What are the underlying capacities that enable divergent moralities to be so reliably constructed? Prinz argues that they must be simpler and more general than the "modules", such as sexual jealousy, favored by some evolutionary psychologists. He's inclined to identify them with the small number of emotions often identified (though the exact lists differ widely) as "basic": "Our basic emotions get reused in novel ways to create new emotions." Nostalgia, for example, is a "blend of joy and sadness directed at the past" (67). This might well be right; but he also speaks more modestly on the same page of "bodily responses". To my mind, it's more likely that the building blocks in question are responses even simpler than anything we'd be prepared to call an emotion. Even "basic emotions" might be highly constructed.
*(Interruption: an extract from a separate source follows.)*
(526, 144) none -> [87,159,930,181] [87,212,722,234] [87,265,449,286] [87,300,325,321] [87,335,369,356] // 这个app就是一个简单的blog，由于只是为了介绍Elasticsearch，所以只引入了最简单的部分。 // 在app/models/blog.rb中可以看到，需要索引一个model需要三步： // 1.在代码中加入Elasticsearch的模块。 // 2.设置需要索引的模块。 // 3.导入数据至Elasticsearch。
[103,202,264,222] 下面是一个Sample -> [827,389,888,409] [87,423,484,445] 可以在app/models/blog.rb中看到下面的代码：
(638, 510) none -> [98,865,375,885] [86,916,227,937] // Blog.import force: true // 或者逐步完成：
With characteristic panache, Prinz taxes the great moral philosophers with "usurping" morality, and then recruits them to work as underlings. If the core meaning of 'morally good' is "gives rise to approbation", the foundational absolutes of the classical philosophers are just failed rival definitions (306). (Against any substantive definition of 'good', Prinz endorses Moore's open question argument, ingeniously merged with a version of Frank Jackson's thought experiment about Mary, now emotionally inert rather than color-blind (38ff).) Universalisability, welfare, or eudaimonia are failures as definitions of the moral good, but "consistency, stability, well-being, and even conformity to biological norms are things we value in an extramoral sense" (292). All can be used, among other non-moral values, as important sources of argument in debating revisionist proposals in morality. "Everything we care about is potentially relevant in deciding how to improve our current system of morals" (293). This nicely reverses the hegemonic status of morality. Far from its being the case that morality trumps all other values, any other value may contribute to unseating a moral claim. Kant, Mill and Aristotle were wrong to think moral value could be defined as universality, welfare, or thriving in accordance with nature; but as non-moral values, these can help us to assess competing claims for reforming morality (303).
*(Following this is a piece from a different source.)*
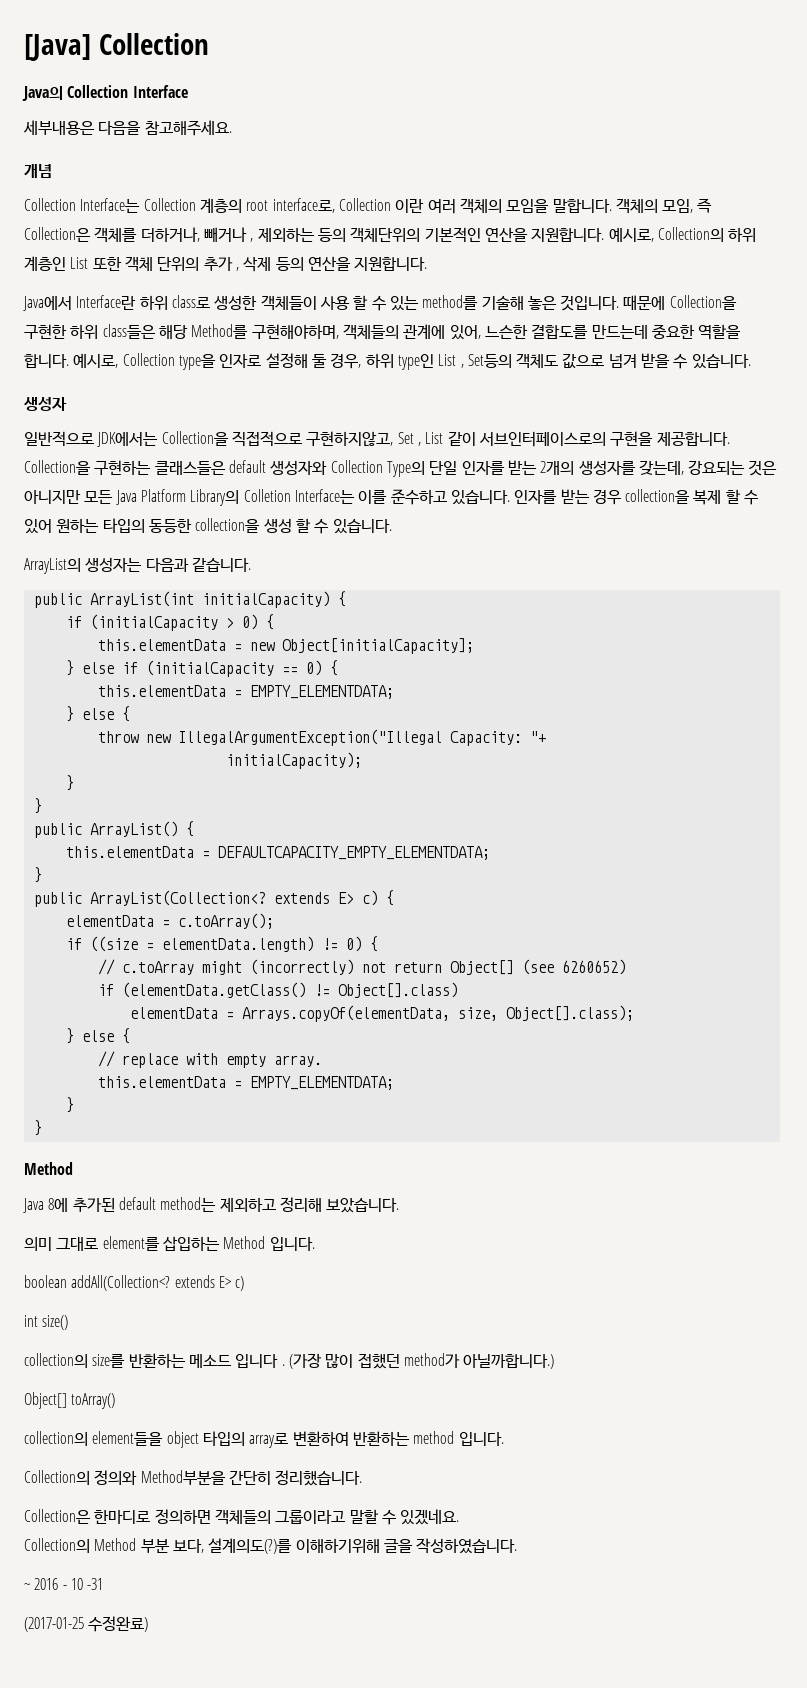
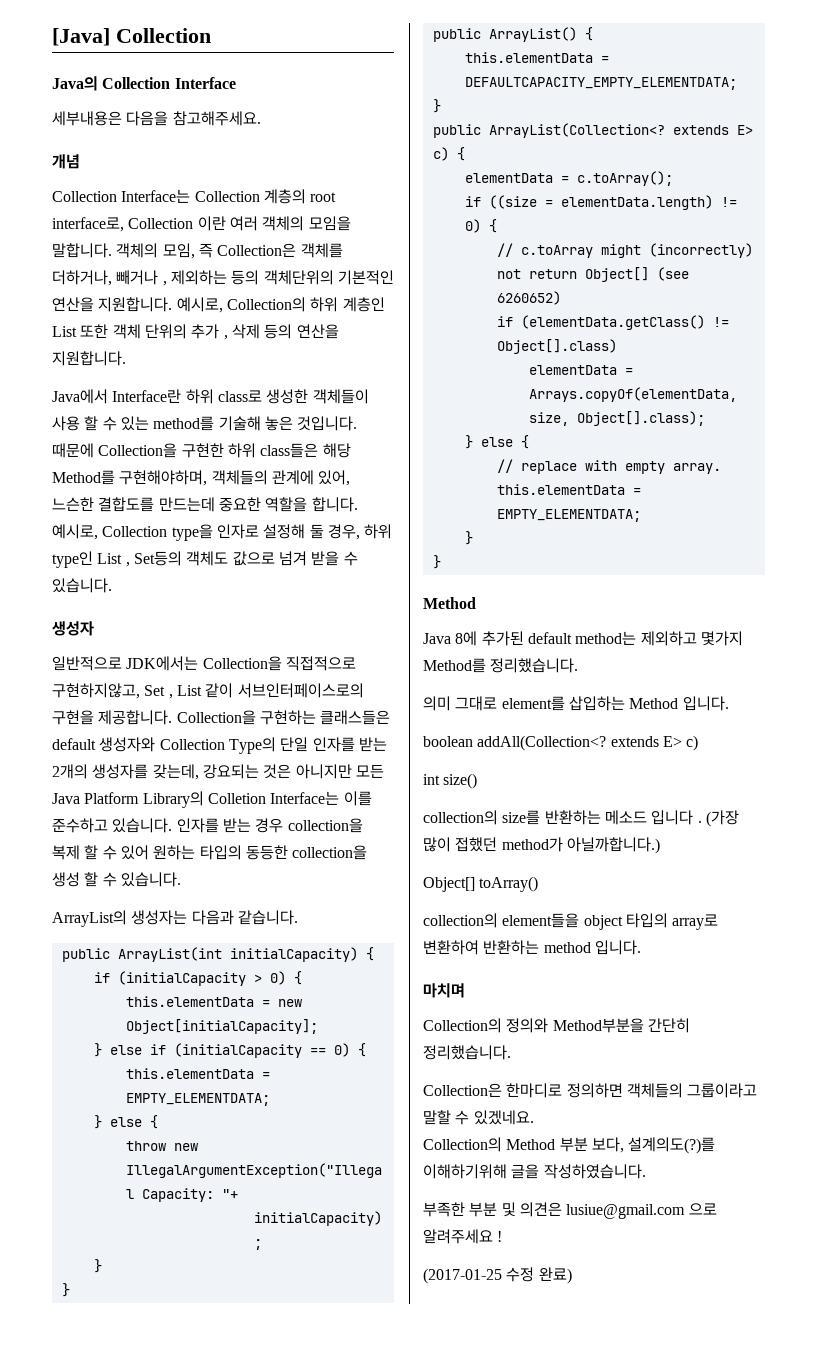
[279,1197,400,1213] 정리해 보았습니다. -> [700,631,743,646] [423,658,579,673] 몇가지 Method를 정리했습니다.
(504, 1439) none -> [423,983,465,998] // 마치며
[24,1578,104,1590] ~ 2016 - 10 -31 -> [423,1202,717,1219] [423,1229,503,1244] 부족한 부분 및 의견은 lusiue@gmail.com 으로 알려주세요 !
[88,1616,149,1632] 수정완료) -> [506,1267,572,1284] 수정 완료)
Once non-moral values are thrown into the lists along with moral values, the status of the latter is determined by the intensity of first-order emotions and their endorsement by second-order ones. The question of morality's scope is up for debate (113). From the descriptive anthropology and psychology of moral sentiments, Prinz has inferred that moral rules are constructed from separable emotional raw materials to construct relatively independent domains. Western liberal morality emphasises rights, fairness and the avoidance of harm, and is grounded in emotional responses to failures of reciprocity and empathy for suffering. But most non-Western cultures and indeed our own social reality involve ideas of "purity", "sacredness" and "authority" constructed from primitive disgust and animal dominance. Since the latter can be equally intense, Prinz taxes the liberal West with "moral myopia" for downplaying the importance of such values as authority, purity, and sacredness. "We live in a world of class, authority and norms of respect … kinship rules and sexual propriety. The morality of daily life may have more to do with these than with harms, rights or justice" (304-5). On his own view of moral argument as driven by non-moral considerations, however, there is room for a defense of such "moral myopia". When politicians see themselves as duty-bound to legislate morality, the non-moral values of welfare and Aristotelian thriving are more likely to be promoted in a state where purity, sacredness and rank are demoted, confining morality, like law itself, to the relatively restricted domains of fairness, harm-avoidance and rights. When thus reduced in status, those values can still be accorded a place in private and social life on pragmatic grounds, like etiquette or traffic rules. But in the pluralist societies that most of the world increasingly lives in, when purity, sacredness and rank are accorded the kind of reverence they receive in more traditional societies, the practical consequences are all too often inapt to elicit my approving sentiments.